- **Material shown**
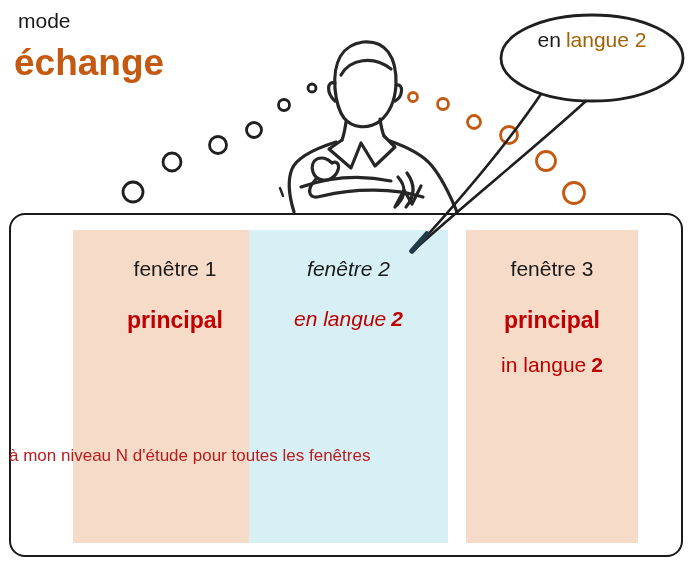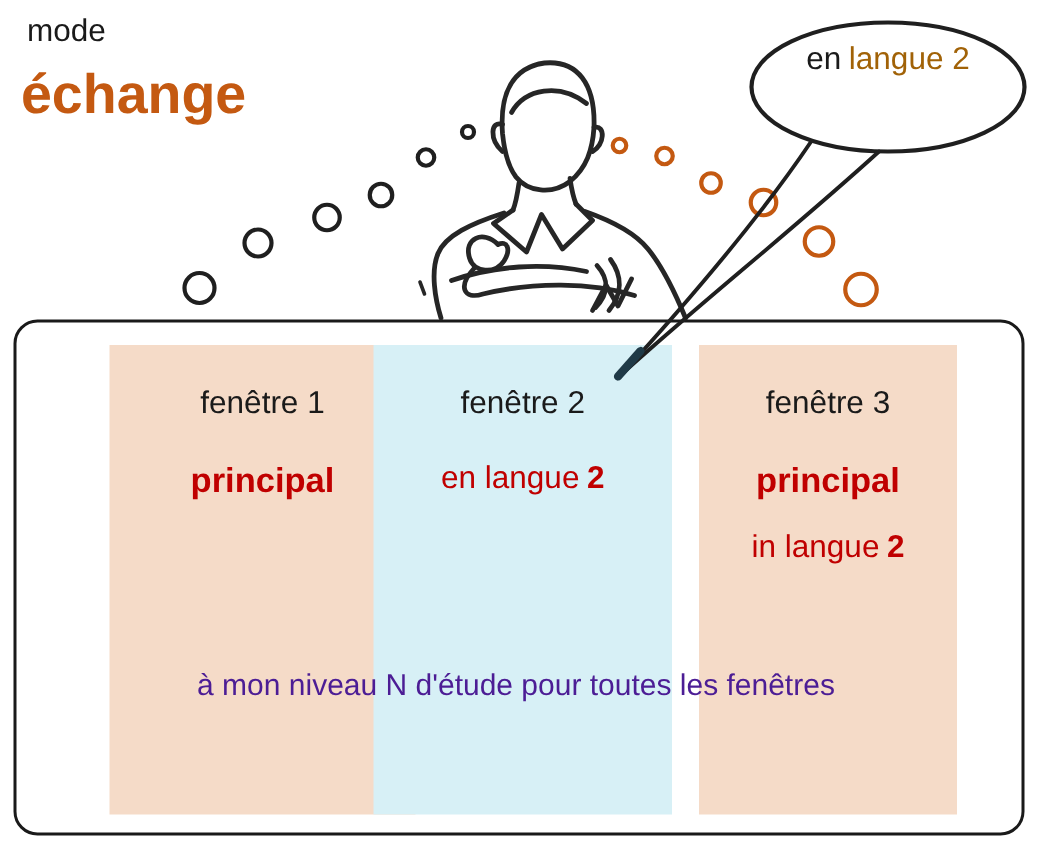"fenêtre 2" .card-2 { font-style: none -> italic }
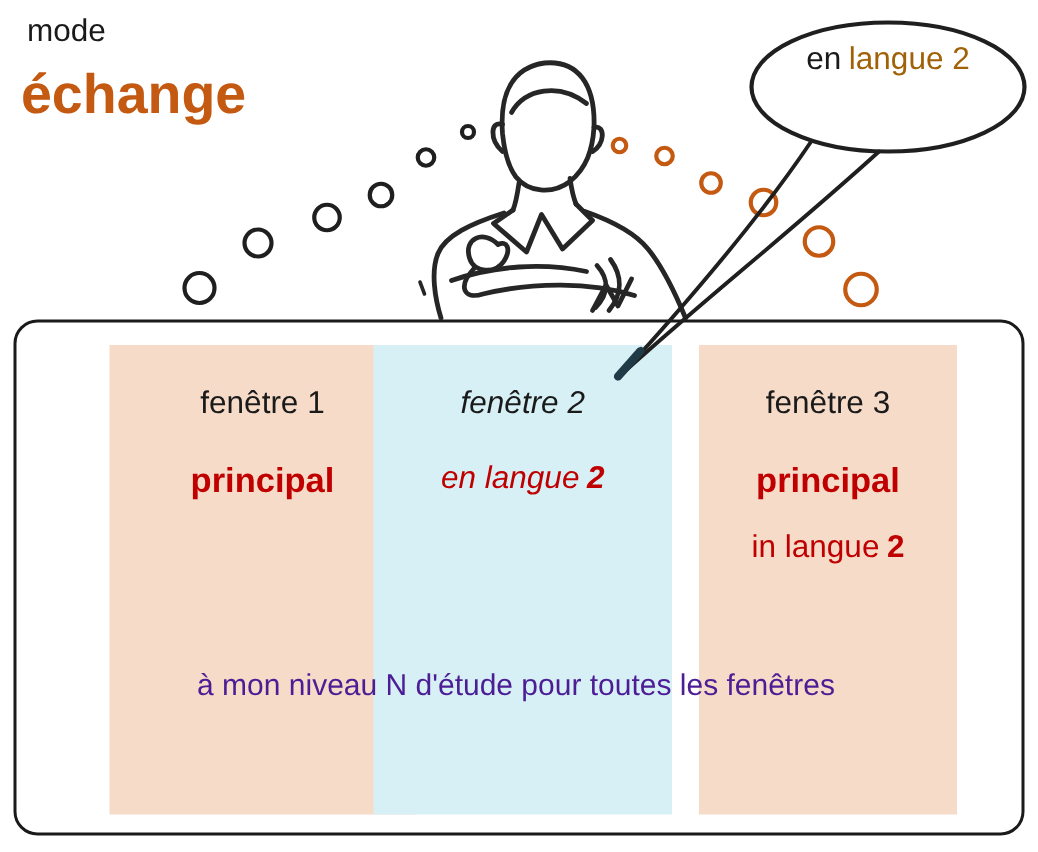"à mon niveau N d'étude" .footer-note { color: #4c1d95 -> #b91c1c; font-size: 20px -> 17px; text-align: center -> none }
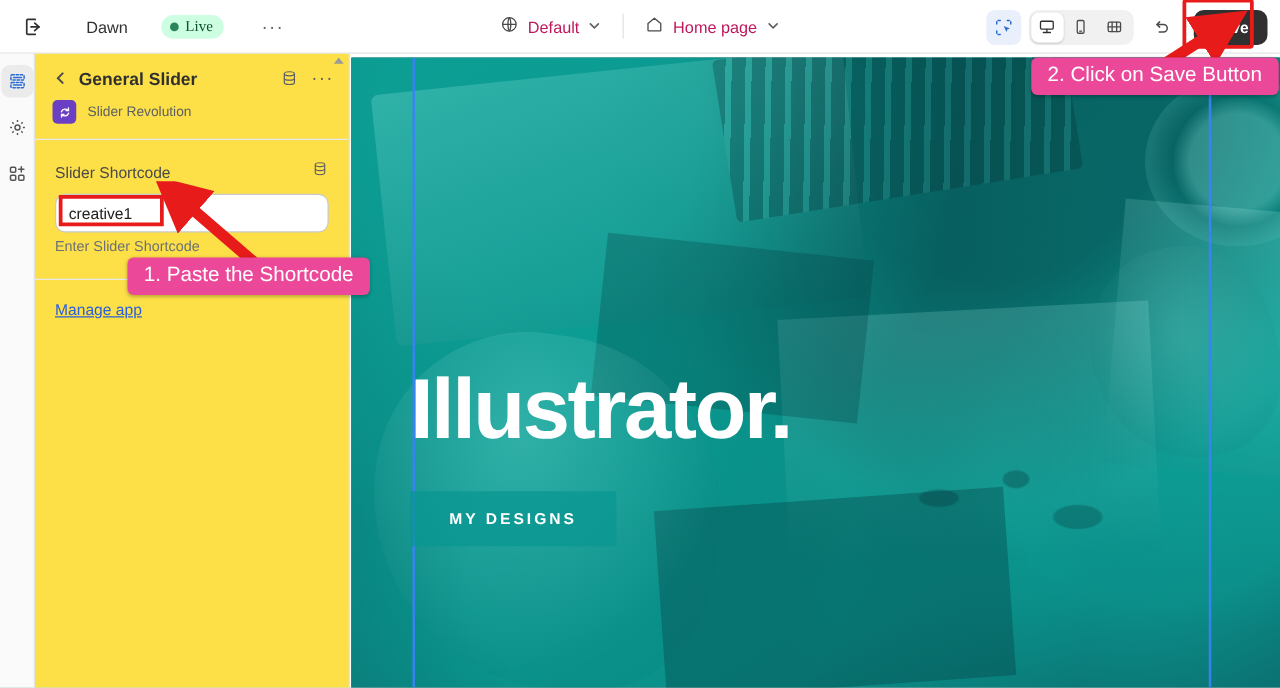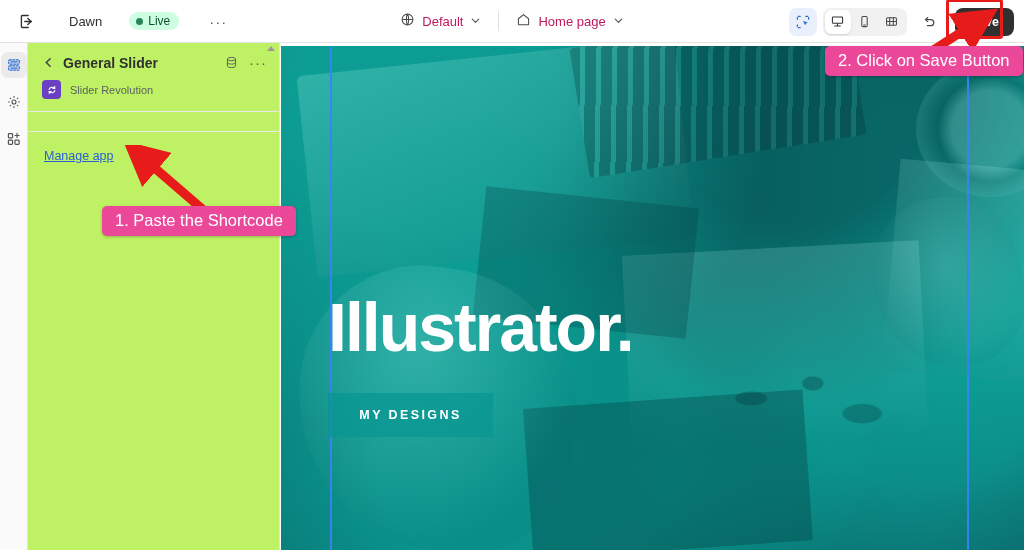"Live" .live-badge { font-family: none -> Liberation Serif, serif }
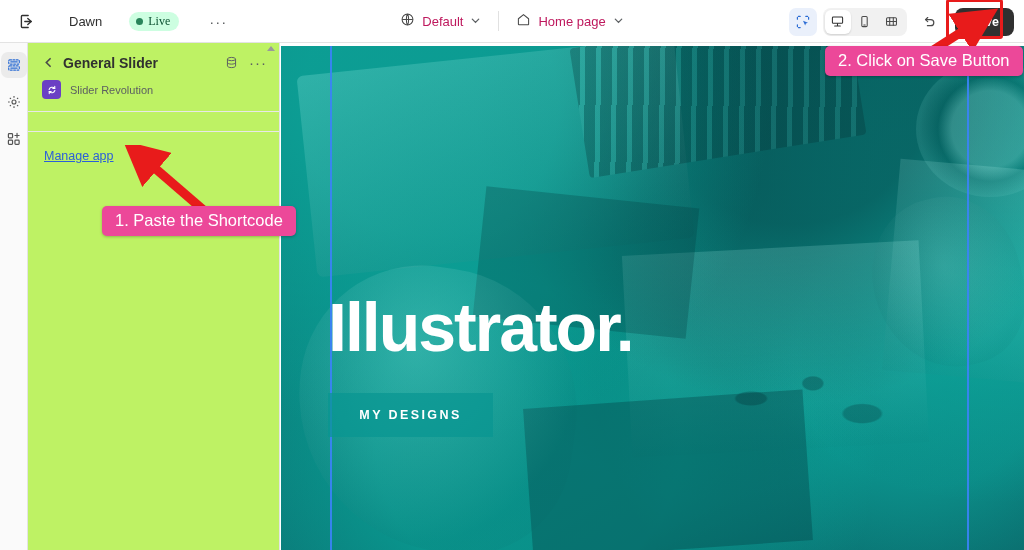"General Slider" .sidebar { background: #bef264 -> #fde047 }
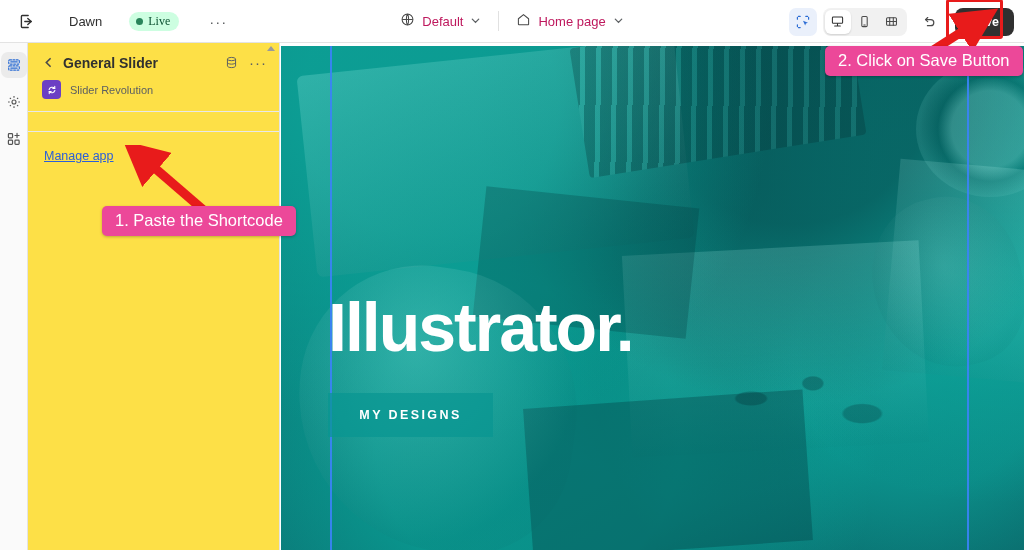"Slider Shortcode" div.field-block { html: none -> <div> <div> <span>Slider Shortcode</span> <span> <svg> <ellipse></ellipse> <path></path> <path></path> </svg> </span> </div> <div> <input> <div></div> </div> <div>Enter Slider Shortcode</div> </div> }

- **About this task**
Omit the pictures and reproduce the records above exactly.

- **Answer to the problem**
"fenêtre 2" .card-2 { font-style: none -> italic }
"à mon niveau N d'étude" .footer-note { color: #4c1d95 -> #b91c1c; font-size: 20px -> 17px; text-align: center -> none }
"Live" .live-badge { font-family: none -> Liberation Serif, serif }
"General Slider" .sidebar { background: #bef264 -> #fde047 }
"Slider Shortcode" div.field-block { html: none -> <div> <div> <span>Slider Shortcode</span> <span> <svg> <ellipse></ellipse> <path></path> <path></path> </svg> </span> </div> <div> <input> <div></div> </div> <div>Enter Slider Shortcode</div> </div> }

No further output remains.